— Problem requirements —
Please copy the lines below exactly, from the first one through the line showing "- A Flask-based".

Stored data:
:::

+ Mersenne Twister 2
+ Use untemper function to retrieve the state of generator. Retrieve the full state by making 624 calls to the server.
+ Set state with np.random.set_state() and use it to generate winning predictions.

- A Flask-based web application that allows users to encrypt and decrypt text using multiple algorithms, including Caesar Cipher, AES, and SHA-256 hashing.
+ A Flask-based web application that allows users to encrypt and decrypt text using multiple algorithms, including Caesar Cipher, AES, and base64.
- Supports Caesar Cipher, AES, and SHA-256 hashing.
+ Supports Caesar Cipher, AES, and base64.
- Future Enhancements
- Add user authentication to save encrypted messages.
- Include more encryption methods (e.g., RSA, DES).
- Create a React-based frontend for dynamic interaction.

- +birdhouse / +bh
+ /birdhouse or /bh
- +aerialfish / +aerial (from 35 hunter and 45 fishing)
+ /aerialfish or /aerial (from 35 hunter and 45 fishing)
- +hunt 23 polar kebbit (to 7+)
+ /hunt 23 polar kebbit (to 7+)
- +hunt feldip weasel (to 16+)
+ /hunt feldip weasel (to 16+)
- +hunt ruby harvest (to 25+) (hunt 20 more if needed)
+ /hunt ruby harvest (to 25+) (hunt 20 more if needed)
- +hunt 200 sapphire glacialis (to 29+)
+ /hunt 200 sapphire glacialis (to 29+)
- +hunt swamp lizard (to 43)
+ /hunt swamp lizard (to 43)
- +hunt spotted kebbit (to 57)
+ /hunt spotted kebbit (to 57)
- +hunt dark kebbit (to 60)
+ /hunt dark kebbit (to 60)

:::

— Answer for the task —
+ Mersenne Twister 2
+ Use untemper function to retrieve the state of generator. Retrieve the full state by making 624 calls to the server.
+ Set state with np.random.set_state() and use it to generate winning predictions.

- A Flask-based web application that allows users to encrypt and decrypt text using multiple algorithms, including Caesar Cipher, AES, and SHA-256 hashing.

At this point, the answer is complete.